Without giving away too much about the film, Joker is set in 1980s Gotham (essentially, New York City), but still zeroes in on key issues that are relevant today, specifically the conflicting messages of many public figures calling for empathy for some while remaining blissfully ignorant to the plights of others who are less fortunate and failing to dig deeper into root causes that are not always so simple to identify.
Joker was intelligently written, with numerous twists throughout that make you think on your feet. Joker calls for the viewer to try to connect the dots. Initially, you may think, “Well, if X happened, then that explains Y.” Then, when X is thrown out and proven false, you have to reevaluate your theory about Y and what that means within the complex equation that is Arthur Fleck.
Contrary to some reviews, Joker is not a rallying cry to incels, nor does it glorify violence. Rather, it attempts to take a not-so-cut-and-dried look at what makes a psychopath.
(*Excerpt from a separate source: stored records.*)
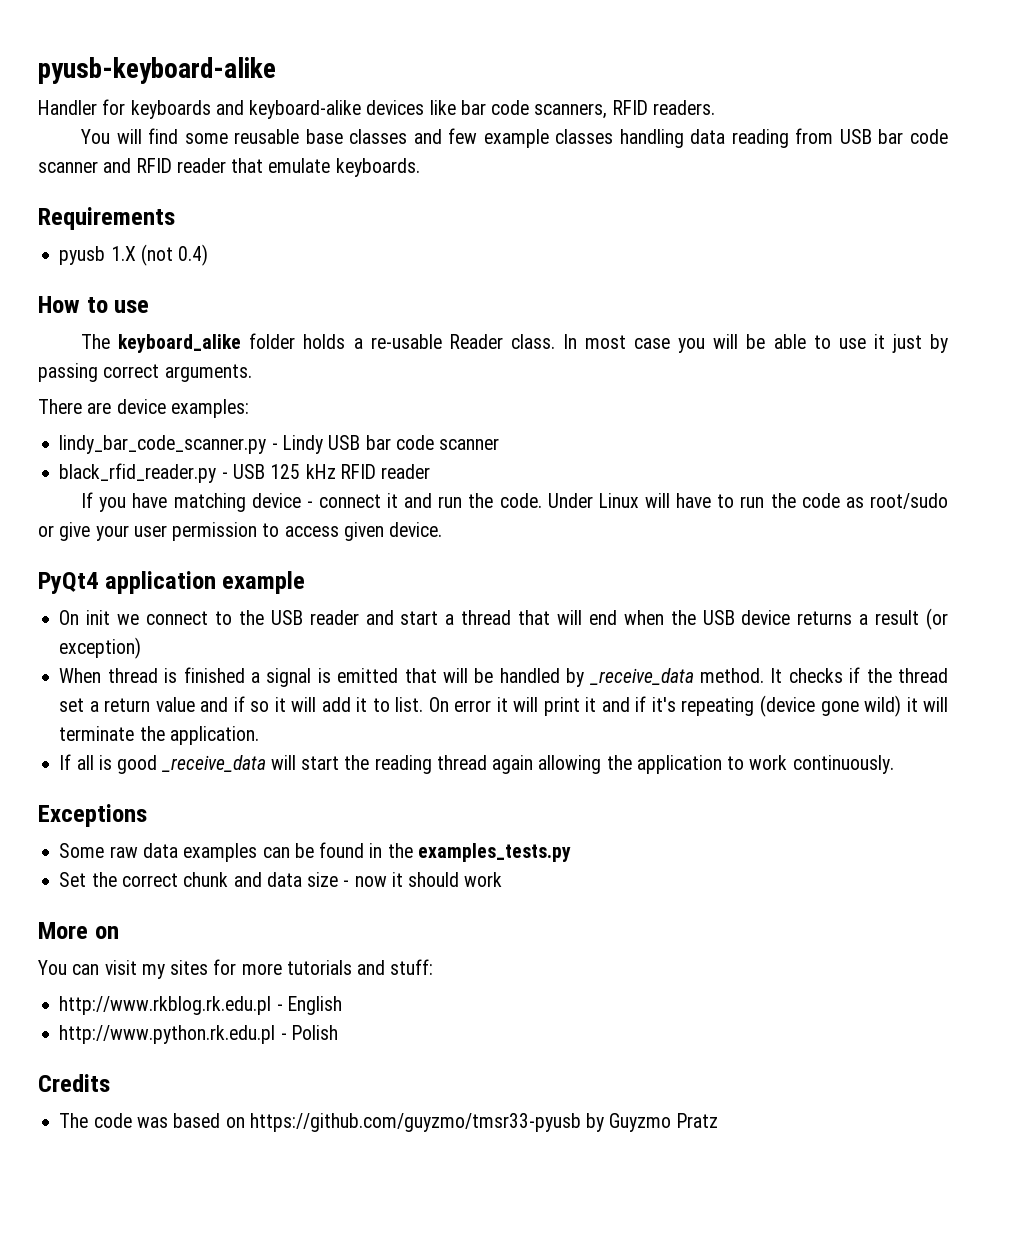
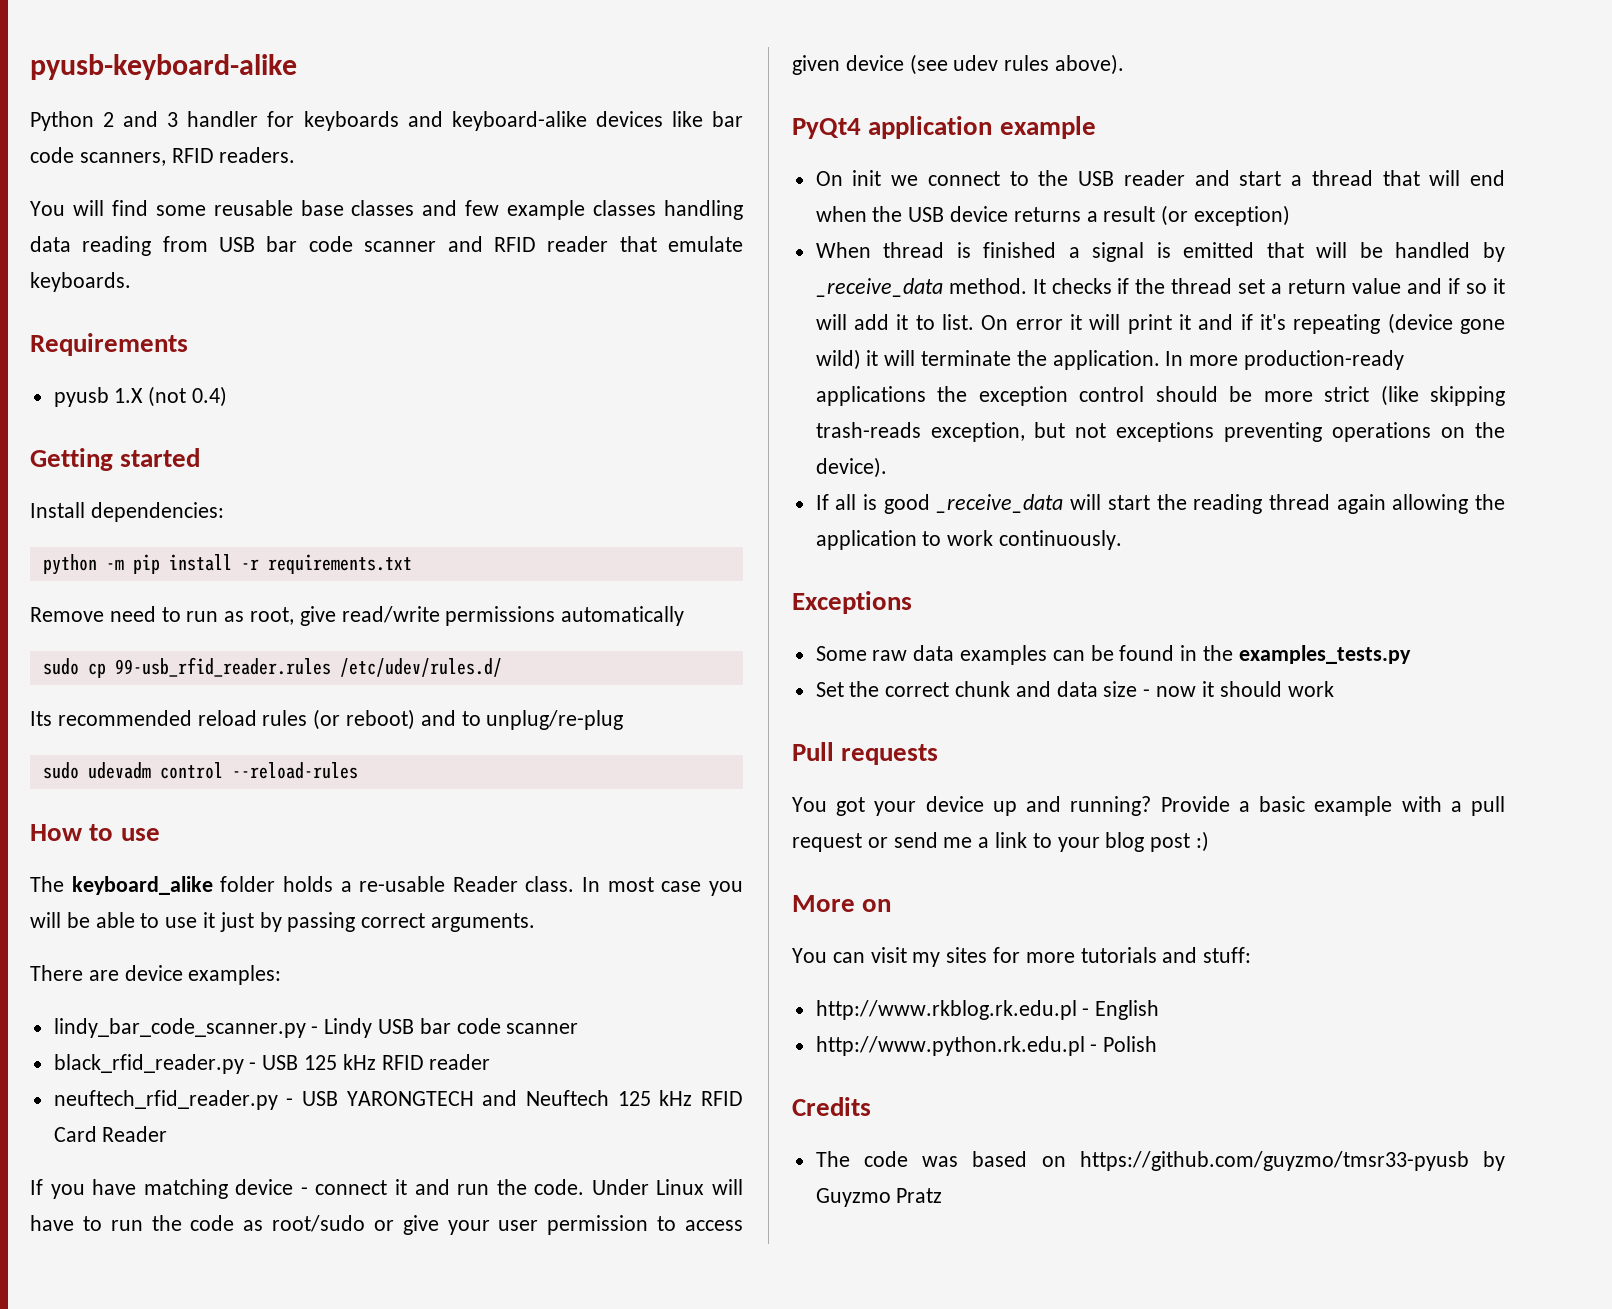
[38,100,97,115] Handler -> [30,111,259,131] Python 2 and 3 handler
(209, 255) none -> [30,448,201,471] [30,502,224,522] [42,554,412,575] [30,606,685,626] [42,657,502,678] [30,709,624,730] [42,762,358,779] // Getting started // Install dependencies: // python -m pip install -r requirements.txt // Remove need to run as root, give read/write permissions automatically // sudo cp 99-usb_rfid_reader.rules /etc/udev/rules.d/ // Its recommended reload rules (or reboot) and to unplug/re-plug // sudo udevadm control --reload-rules
(431, 471) none -> [53,1090,744,1110] [53,1126,168,1142] // neuftech_rfid_reader.py - USB YARONGTECH and Neuftech 125 kHz RFID Card Reader
[389,522,443,537] device. -> [845,54,1125,75] device (see udev rules above).
(259, 735) none -> [1165,350,1405,370] [815,385,1505,406] [815,422,1505,442] [815,457,887,478] In more production-ready applications the exception control should be more strict (like skipping trash-reads exception, but not exceptions preventing operations on the device).
(503, 879) none -> [792,742,939,765] [792,796,1506,816] [792,831,1210,852] // Pull requests // You got your device up and running? Provide a basic example with a pull request or send me a link to your blog post :)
The scenes of violence are about as tastefully done as you can do them without removing the impact that, yes, people have died. It’s a key part of the story.
If anything, Joker poses the question of whether Arthur Fleck was a man who could have been helped or if it’s just a perfect storm of factors that drove a mild-mannered, albeit disturbed soul to violence. If anything, you come away questioning what is each individual person’s breaking point and what is it that erodes a person’s ability to distinguish between right and wrong. And not just the ability to distinguish between right and wrong, but why double standards exist as to why behaviors are right for some and wrong for others.
I highly recommend seeing it. Joker lives up to the hype and then some. While there are some obvious Easter eggs if you are a Batman fan and those moments will make you theorize about the Batman / Joker dichotomy (even if you don’t read the comics, it’s so entrenched in our culture that just about everyone knows the story), it’s not required to enjoy the flick. It doesn’t have a big comic book movie feel, but is just a flat-our great movie.